# Other Languages > jQuery >  Creating Clickable Line Chart

## chris.cavage

Have been searching for a long time no try to find a clickable Jquery chart that does what I want. 

I really need to do two things.

1. I need a chart that will allow me to graph a reverse y-axis.

2. The biggest thing though, that I haven't been able to find, is the ability to create a line chart on the fly. I basically want a blank chart to load on my page based on a template that I'll make with given x and y axis values. Then as I click different data points along the chart a line is created.

Of course, I'd like to load past charts, and then be able to edit them in the same way. 

I currently use PHP and MySQL for a content management system. So upon submission of the form I would then send the data to a database. 

Can anyone find anything that may possibly put me in right direction?

Thank you.

----------


## tr333

Highcharts will do what you want.

eg. http://www.highcharts.com/demo/dynamic-click-to-add

----------


## chris.cavage

This is great. *

Is there a way, do you think, to limit the line to be made: *can only click on x and y axis intersections? And only click from left to right, for instance?

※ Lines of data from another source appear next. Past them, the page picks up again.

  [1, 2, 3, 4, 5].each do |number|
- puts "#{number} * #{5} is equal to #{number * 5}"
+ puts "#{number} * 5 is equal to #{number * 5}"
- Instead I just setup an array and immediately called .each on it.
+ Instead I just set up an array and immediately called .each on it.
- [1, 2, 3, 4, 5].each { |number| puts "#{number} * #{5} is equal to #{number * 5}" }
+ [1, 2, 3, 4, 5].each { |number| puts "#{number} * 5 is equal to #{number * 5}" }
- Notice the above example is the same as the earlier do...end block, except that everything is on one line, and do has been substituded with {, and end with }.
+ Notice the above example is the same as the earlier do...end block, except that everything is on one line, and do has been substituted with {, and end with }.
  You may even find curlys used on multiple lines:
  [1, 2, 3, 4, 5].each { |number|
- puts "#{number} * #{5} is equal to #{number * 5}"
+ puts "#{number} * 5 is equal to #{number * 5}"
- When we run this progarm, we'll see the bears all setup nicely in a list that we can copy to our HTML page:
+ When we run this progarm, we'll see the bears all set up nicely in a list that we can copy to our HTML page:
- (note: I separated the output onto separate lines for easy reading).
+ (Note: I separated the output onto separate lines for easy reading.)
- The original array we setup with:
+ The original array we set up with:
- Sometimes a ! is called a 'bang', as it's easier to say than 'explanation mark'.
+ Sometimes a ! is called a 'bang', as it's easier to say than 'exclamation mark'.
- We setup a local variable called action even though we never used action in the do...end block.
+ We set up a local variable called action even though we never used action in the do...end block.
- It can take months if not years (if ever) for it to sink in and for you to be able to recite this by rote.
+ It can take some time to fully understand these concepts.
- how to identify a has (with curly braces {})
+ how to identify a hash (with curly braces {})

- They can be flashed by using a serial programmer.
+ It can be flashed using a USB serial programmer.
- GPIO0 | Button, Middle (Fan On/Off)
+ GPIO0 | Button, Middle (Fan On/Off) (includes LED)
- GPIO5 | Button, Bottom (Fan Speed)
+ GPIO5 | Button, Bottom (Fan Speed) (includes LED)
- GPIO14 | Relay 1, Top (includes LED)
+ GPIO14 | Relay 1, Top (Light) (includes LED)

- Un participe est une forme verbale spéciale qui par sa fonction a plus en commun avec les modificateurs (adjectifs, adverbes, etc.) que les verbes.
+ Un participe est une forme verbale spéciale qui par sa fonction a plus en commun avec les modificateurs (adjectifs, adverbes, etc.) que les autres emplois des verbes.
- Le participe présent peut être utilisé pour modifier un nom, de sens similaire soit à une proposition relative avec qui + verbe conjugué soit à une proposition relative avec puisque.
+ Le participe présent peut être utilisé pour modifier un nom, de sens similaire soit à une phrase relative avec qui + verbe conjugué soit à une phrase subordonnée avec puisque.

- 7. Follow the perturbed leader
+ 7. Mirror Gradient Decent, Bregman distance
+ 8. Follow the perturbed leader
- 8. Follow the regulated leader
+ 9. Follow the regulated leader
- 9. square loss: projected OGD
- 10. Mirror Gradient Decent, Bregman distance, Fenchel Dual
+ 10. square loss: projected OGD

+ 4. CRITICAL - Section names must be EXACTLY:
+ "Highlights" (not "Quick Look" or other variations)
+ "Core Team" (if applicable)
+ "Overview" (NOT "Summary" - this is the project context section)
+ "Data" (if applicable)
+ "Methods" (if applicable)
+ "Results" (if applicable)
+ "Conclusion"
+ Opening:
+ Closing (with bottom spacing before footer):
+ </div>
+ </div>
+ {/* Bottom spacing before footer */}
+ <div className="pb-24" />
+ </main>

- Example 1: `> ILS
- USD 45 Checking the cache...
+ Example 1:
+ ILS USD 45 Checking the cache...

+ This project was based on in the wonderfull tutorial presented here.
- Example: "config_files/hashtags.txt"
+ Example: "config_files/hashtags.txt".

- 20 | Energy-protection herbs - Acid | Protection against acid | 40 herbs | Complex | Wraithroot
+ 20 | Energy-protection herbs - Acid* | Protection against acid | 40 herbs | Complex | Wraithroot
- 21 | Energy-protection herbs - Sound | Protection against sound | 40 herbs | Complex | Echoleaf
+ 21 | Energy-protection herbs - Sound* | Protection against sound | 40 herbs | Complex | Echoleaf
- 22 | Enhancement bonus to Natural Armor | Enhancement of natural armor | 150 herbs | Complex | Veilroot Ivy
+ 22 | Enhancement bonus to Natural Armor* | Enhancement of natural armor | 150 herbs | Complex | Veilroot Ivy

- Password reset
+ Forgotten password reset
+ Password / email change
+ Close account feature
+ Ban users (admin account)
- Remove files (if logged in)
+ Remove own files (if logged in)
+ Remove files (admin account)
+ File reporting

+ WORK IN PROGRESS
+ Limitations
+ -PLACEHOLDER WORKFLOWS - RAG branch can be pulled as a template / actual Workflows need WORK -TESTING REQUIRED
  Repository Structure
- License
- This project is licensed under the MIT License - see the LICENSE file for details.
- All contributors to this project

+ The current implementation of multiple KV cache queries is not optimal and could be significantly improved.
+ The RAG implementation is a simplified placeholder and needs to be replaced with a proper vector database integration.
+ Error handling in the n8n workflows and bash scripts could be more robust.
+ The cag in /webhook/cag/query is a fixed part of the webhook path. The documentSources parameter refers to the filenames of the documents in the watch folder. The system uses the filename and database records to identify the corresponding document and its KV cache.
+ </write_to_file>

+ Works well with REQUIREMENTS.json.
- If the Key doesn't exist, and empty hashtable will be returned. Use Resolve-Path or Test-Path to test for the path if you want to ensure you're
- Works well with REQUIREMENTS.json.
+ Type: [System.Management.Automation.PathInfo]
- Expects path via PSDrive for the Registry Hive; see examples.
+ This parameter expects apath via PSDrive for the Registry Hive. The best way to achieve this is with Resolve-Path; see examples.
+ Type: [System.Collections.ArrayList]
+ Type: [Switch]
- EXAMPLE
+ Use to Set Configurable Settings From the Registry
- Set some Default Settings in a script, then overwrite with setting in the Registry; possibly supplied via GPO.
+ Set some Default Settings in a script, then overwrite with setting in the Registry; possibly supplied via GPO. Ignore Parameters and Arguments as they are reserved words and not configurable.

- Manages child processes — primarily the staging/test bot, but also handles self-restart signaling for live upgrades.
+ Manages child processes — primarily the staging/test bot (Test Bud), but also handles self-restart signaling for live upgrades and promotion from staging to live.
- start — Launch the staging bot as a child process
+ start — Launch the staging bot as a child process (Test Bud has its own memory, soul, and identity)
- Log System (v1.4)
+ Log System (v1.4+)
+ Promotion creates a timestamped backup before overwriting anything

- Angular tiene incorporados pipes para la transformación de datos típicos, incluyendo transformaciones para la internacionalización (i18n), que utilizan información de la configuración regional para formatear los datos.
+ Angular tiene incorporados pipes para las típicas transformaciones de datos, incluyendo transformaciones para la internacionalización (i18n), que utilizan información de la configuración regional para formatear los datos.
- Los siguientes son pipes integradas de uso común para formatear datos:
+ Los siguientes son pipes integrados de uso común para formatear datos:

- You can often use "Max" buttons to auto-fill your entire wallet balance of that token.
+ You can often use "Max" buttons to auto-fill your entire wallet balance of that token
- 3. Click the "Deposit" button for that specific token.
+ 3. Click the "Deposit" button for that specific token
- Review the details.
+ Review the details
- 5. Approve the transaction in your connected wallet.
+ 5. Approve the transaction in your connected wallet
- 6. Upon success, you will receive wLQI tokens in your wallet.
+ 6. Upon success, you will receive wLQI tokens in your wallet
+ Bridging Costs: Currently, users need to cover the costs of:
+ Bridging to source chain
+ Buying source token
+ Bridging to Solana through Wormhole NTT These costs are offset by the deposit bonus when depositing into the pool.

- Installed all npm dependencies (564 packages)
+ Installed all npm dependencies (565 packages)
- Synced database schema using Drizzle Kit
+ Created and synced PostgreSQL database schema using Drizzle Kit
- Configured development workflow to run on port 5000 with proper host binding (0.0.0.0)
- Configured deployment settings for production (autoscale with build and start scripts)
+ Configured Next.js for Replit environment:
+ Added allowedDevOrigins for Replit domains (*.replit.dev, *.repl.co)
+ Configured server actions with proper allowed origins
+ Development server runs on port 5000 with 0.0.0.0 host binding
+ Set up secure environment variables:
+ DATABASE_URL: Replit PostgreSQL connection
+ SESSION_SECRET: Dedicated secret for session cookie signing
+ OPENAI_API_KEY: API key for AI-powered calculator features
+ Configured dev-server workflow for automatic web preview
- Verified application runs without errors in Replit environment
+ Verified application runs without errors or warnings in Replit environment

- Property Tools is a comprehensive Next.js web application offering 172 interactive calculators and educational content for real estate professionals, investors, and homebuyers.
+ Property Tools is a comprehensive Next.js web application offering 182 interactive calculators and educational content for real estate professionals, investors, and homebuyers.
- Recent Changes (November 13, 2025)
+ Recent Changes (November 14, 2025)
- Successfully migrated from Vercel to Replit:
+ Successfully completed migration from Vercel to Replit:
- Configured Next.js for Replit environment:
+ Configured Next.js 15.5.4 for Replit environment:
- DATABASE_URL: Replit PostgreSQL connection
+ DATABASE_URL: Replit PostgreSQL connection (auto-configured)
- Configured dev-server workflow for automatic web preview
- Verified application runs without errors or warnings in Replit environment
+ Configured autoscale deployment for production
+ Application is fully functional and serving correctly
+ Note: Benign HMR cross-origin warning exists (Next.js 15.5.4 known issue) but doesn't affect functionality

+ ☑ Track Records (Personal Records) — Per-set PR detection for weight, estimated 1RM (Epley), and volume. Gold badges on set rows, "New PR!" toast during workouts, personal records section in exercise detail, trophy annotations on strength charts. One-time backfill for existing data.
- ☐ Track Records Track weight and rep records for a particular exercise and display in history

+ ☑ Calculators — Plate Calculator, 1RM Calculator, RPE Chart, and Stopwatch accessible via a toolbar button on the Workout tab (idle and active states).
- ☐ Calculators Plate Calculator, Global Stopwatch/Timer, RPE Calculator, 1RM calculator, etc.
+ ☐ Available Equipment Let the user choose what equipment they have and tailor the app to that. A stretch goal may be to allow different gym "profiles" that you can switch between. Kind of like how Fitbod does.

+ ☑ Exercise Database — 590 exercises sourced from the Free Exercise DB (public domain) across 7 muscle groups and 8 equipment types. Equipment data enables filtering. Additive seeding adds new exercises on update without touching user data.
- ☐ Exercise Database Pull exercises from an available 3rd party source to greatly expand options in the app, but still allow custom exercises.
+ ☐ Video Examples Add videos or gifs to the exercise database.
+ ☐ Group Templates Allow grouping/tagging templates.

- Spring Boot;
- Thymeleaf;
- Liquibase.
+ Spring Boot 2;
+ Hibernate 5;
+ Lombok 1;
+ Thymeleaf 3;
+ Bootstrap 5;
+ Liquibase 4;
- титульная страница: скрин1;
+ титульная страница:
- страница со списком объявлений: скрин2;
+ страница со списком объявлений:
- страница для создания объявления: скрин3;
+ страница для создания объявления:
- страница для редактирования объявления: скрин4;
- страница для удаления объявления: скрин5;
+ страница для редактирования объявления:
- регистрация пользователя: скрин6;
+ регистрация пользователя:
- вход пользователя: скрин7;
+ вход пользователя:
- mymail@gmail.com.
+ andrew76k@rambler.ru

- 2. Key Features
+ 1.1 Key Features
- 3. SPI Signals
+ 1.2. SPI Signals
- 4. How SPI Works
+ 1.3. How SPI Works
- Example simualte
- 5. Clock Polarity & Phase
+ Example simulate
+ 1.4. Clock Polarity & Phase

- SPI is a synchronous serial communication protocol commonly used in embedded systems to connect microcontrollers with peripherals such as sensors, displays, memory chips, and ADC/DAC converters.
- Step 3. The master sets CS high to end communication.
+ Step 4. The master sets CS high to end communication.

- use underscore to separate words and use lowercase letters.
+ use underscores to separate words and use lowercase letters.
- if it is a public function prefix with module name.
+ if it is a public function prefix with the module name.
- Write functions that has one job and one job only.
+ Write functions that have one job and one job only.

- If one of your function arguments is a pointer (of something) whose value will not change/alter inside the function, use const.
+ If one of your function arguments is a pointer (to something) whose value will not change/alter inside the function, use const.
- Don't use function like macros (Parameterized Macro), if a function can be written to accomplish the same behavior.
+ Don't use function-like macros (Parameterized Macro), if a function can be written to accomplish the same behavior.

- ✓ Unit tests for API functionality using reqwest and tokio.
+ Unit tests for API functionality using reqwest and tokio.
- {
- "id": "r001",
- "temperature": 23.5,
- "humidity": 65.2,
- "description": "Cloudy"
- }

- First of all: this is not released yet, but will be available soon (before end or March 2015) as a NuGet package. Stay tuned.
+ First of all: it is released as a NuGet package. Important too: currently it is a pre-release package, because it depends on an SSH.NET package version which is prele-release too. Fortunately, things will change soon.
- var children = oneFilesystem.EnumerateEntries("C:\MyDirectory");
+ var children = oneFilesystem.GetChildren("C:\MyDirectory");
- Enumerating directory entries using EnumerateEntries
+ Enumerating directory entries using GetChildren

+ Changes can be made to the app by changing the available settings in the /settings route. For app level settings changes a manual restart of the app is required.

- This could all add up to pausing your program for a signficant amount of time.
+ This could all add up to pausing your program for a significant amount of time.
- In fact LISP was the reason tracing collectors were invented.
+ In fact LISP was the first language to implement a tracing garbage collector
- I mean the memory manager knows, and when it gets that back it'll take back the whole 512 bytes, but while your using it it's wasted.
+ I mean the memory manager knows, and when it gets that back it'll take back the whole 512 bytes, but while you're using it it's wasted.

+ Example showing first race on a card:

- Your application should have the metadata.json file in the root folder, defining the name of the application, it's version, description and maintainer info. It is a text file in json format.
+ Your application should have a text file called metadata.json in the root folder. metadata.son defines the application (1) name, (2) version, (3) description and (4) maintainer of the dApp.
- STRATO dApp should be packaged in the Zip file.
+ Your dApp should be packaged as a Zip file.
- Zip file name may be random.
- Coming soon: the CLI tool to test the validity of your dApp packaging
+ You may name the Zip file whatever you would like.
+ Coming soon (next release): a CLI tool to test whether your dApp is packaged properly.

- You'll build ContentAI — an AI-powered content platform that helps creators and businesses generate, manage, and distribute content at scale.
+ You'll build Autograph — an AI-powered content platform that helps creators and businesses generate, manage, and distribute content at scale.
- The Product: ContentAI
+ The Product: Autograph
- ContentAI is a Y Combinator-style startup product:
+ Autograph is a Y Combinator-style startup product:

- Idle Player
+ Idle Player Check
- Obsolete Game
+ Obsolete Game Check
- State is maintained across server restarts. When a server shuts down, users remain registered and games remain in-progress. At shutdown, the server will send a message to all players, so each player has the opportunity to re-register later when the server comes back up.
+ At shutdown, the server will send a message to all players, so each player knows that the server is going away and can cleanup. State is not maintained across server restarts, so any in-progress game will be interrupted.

Do you have such experience with it?

Thanks so much.

----------


## tr333

I don't have that much experience with it.  All the options/settings available are at http://api.highcharts.com/highcharts.  The alternative is to contact the developers and ask them directly.

----------


## chris.cavage

Thank you for taking the time to get back to me. I appreciate it. I will have to look more into it. If I get anywhere with it, I'll have to post back.

----------